When Metadata Command Center extracts metadata, Data Governance and Catalog displays the extracted metadata and its attributes as technical assets. You can then perform tasks such as analyzing the assets, viewing lineage, and creating links between those assets and their business context.
The following table describes the capabilities of the catalog source:
Capability
Description
Serverless Runtime Environment
A serverless runtime environment is an advanced serverless deployment solution that doesn't require downloading, installing, configuring, or maintaining a Secure Agent or Secure Agent group. You can use a serverless runtime environment in the same way that you use a Secure Agent when you configure a catalog source.
Lineage Discovery
Builds the complete lineage of a catalog source by recommending endpoint catalog source objects to assign to reference catalog source connections.

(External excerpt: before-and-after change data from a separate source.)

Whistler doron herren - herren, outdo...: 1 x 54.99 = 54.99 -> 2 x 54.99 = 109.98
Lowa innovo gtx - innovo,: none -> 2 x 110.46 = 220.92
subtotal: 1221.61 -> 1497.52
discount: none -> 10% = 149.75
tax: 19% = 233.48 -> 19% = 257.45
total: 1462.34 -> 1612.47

When you run the catalog source job, Metadata Command Center assigns the reference catalog source connections to CLAIRE recommended endpoint catalog source objects. You can then view the list of CLAIRE recommendations and accept or reject them.
Extraction and view process
To extract metadata from a source system, configure the catalog source and run the extraction job in Metadata Command Center. Then view the results in Data Governance and Catalog.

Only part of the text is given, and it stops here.